Is the sound bad outside Logic, in the browser, music player?


----------



## jcrosby (Nov 20, 2021)

Ivan M. said:


> Cables? I remember this kind of problem when not inserting a TRS jack properly.
> Is the sound bad outside Logic, in the browser, music player?


Hmmm, does it sound super 'digital' - i.e. almost like aliasing?

And did you recently update macos by any chance?

I had some really weird core audio issues that started after a macos security update a couple months after I got my 2018 MBP. I evenetually wound up having to restore from a backup to resolve the issue... Now I'm hella' careful about installing any macos update without a backup... Do some digging and you'll see that Apple has a really bad track record with core audio related bugs in the past few years.


----------



## king-1871 (Nov 20, 2021)

Regarding Cables: The sound is fine when playing audio outside of Logic, so I don't think that's the issue. Regarding a Mac OS update: I have not updated my OS in years.
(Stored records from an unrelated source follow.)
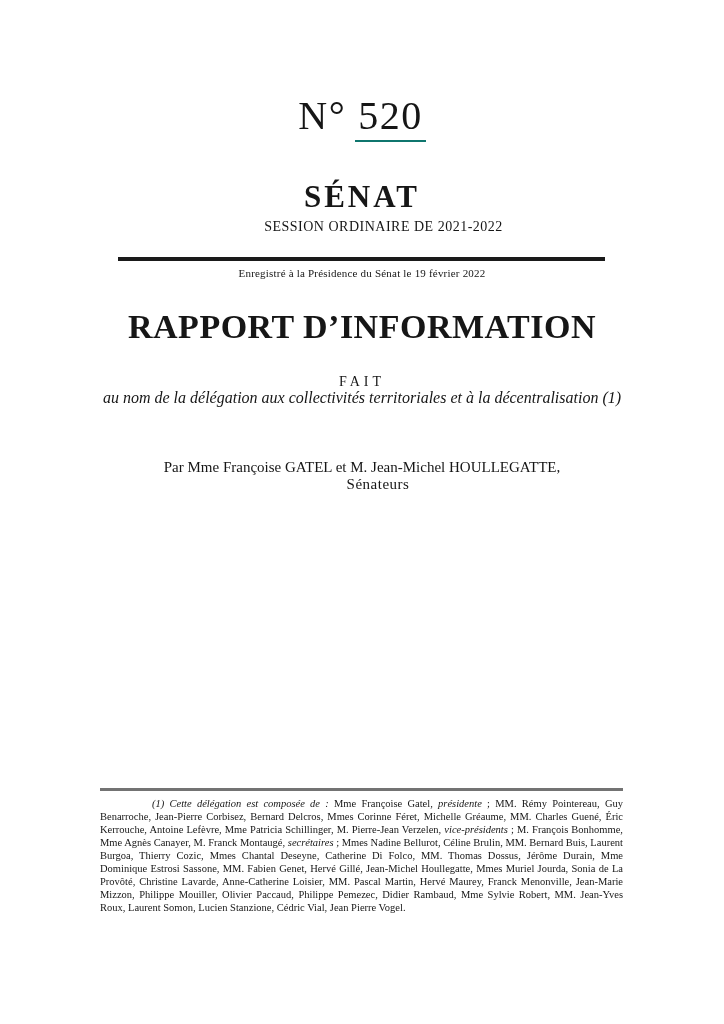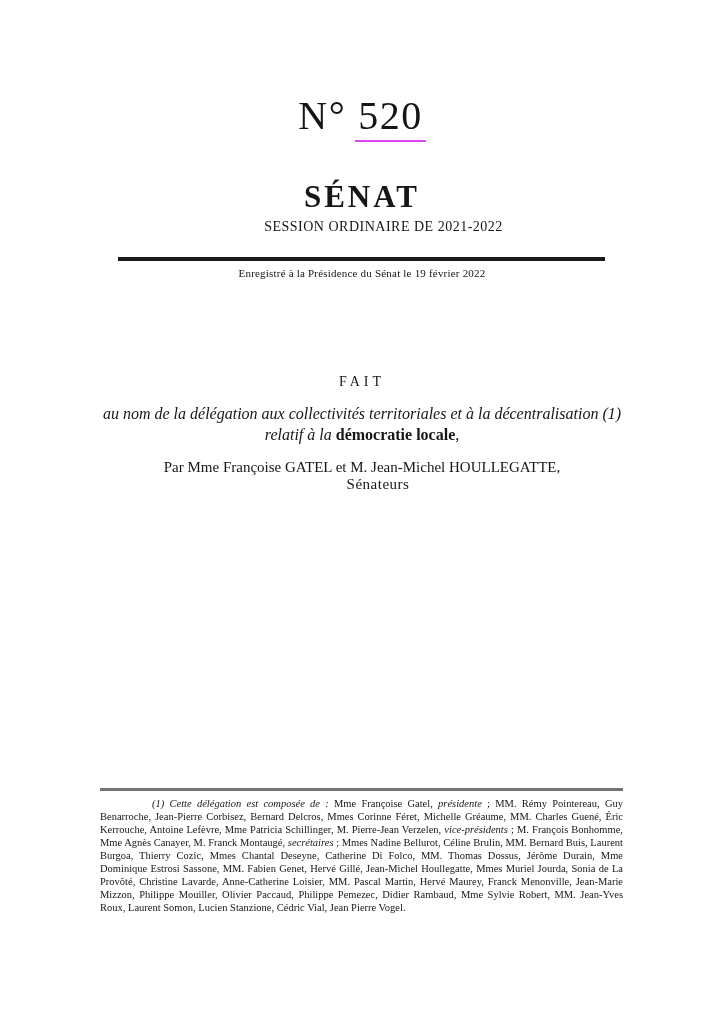--- a/index.html
+++ b/index.html
@@ -11,39 +11,39 @@
     overflow: hidden;
     position: relative;
   }
   .page { position: relative; width: 724px; height: 1024px; background: #ffffff; }
   .centered { position: absolute; left: 0; right: 0; text-align: center; }
 
   .doc-number { top: 96px; font-size: 40px; line-height: 1; letter-spacing: 1.5px; }
   .doc-number .num {
     margin-left: 9px;
     display: inline-block;
-    border-bottom: 2px solid #d946ef;
+    border-bottom: 2px solid #0f766e;
     padding: 0 3px 4px 3px;
   }
 
   .institution { top: 181px; font-size: 31px; line-height: 1; font-weight: bold; letter-spacing: 3px; }
   .session     { top: 219px; font-size: 14px; line-height: 1.2; letter-spacing: 0.5px; padding-left: 43px; }
 
   .double-rule {
     position: absolute; top: 257px; left: 118px; width: 487px; height: 2px;
     border-top: 2px solid #1a1a1a; border-bottom: 2px solid #1a1a1a;
   }
 
   .registration { top: 266px; font-size: 11px; line-height: 1.3; letter-spacing: 0.2px; }
 
   .report-title { top: 310px; font-size: 34px; line-height: 1; font-weight: bold; letter-spacing: 0.5px; }
 
   .fait-label { top: 374px; font-size: 14px; line-height: 1.1; letter-spacing: 4px; }
 
-  .mandate { top: 403px; font-size: 16px; line-height: 21px; font-style: italic; padding: 0 95px; }
+  .mandate { top: 387px; font-size: 16px; line-height: 21px; font-style: italic; padding: 0 95px; }
   .mandate .subject { font-weight: bold; font-style: normal; }
   .mandate .suffix { font-style: normal; }
 
   .authors { top: 458px; font-size: 15px; line-height: 1.2; }
   .authors-role { top: 475px; font-size: 15px; line-height: 1.2; letter-spacing: 0.5px; margin-left: 32px; }
 
   .footnote {
     position: absolute; top: 788px; left: 100px; width: 523px;
     border-top: 3px solid #737373;
     padding-top: 6px;
@@ -64,26 +64,26 @@
   </div>
 
   <div class="centered institution">SÉNAT</div>
 
   <div class="centered session">SESSION ORDINAIRE DE 2021-2022</div>
 
   <div class="double-rule"></div>
 
   <div class="centered registration">Enregistré à la Présidence du Sénat le 19 février 2022</div>
 
+  <div class="centered report-title">RAPPORT D’INFORMATION</div>
 
   <div class="centered fait-label">FAIT</div>
 
   <div class="centered mandate">
     <div>au nom de la délégation aux collectivités territoriales et à la décentralisation (1)</div>
-    <div><span>relatif à la </span><span class="subject">démocratie locale</span><span class="suffix">,</span></div>
   </div>
 
   <div class="centered authors">Par Mme Françoise GATEL et M. Jean-Michel HOULLEGATTE,</div>
 
   <div class="centered authors-role">Sénateurs</div>
 
   <p class="footnote"><span class="it">(1) Cette délégation est composée de : </span><span class="rm">Mme Françoise Gatel, </span><span class="it">présidente</span><span class="rm"> ; MM. Rémy Pointereau, Guy Benarroche, Jean-Pierre Corbisez, Bernard Delcros, Mmes Corinne Féret, Michelle Gréaume, MM. Charles Guené, Éric Kerrouche, Antoine Lefèvre, Mme Patricia Schillinger, M. Pierre-Jean Verzelen, </span><span class="it">vice-présidents</span><span class="rm"> ; M. François Bonhomme, Mme Agnès Canayer, M. Franck Montaugé, </span><span class="it">secrétaires</span><span class="rm"> ; Mmes Nadine Bellurot, Céline Brulin, MM. Bernard Buis, Laurent Burgoa, Thierry Cozic, Mmes Chantal Deseyne, Catherine Di Folco, MM. Thomas Dossus, Jérôme Durain, Mme Dominique Estrosi Sassone, MM. Fabien Genet, Hervé Gillé, Jean-Michel Houllegatte, Mmes Muriel Jourda, Sonia de La Provôté, Christine Lavarde, Anne-Catherine Loisier, MM. Pascal Martin, Hervé Maurey, Franck Menonville, Jean-Marie Mizzon, Philippe Mouiller, Olivier Paccaud, Philippe Pemezec, Didier Rambaud, Mme Sylvie Robert, MM. Jean-Yves Roux, Laurent Somon, Lucien Stanzione, Cédric Vial, Jean Pierre Vogel.</span></p>
 
 </div>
I'm still running 10.12.6 (Sierra), and have not installed any patches, updates, etc.


----------



## joed (Nov 20, 2021)

With regard to your question two, i had no problems opening any Logic 9 session in Logic X. I think the only issues i ran into were having to re-download some of Logic's Sampler libraries. Also, i'm using the same mac mini as you.


----------



## jbuhler (Nov 20, 2021)

Are you sure Logic is routing to your monitors and not to the computer audio or one of the other devices Logic sees as an output? I’ve had issues with Logic connecting to the wrong device in this manner.


----------



## king-1871 (Nov 20, 2021)

That’s a good question. I route my sound out of the Mac mini’s headphone /audio out jack straight into a pair of PreSonus speakers, and that’s where the tiny distorted sound is coming out, so I don’t think the routing has changed. When I look in System Preferences —>Sound, it indicates that the output is the headphone out jack. Am I missing something? It does seem to be an audio output issue. I just tried another experiment where I created a brand new empty Logic project, loaded one sound library, and played live on my keyboard — and the sound was the same — highly distorted and extremely quiet.


----------



## jbuhler (Nov 20, 2021)

Just checking: Have you restarted the machine? I don't see anywhere that you said you restarted.


----------



## ryans (Nov 20, 2021)

The sound you're describing sounds like it could be comb filtering?


----------



## king-1871 (Nov 20, 2021)

I just ran another test and discovered something interesting: I bounced a song out of one of these “corrupted” Logic projects, and the bounce did not have the quiet, distorted sound. It sounded fine, in terms of audio quality. But the bounce had a different problem: Some of the tracks were missing. In fact, most of them were. In between long silences, an instrument would pop in here and there at their appropriate cues in the song, but most of the tracks were not playing back in the bounce. Nothing is muted, nor is anything on solo. At first I thought that the tracks that are silent are the ones that are frozen, but then I discovered two or three frozen tracks that DO play back, so at this point, I don’t see a consistent pattern. Strange!


----------



## king-1871 (Nov 20, 2021)

jbuhler said:


> Just checking: Have you restarted the machine? I don't see anywhere that you said you restarted.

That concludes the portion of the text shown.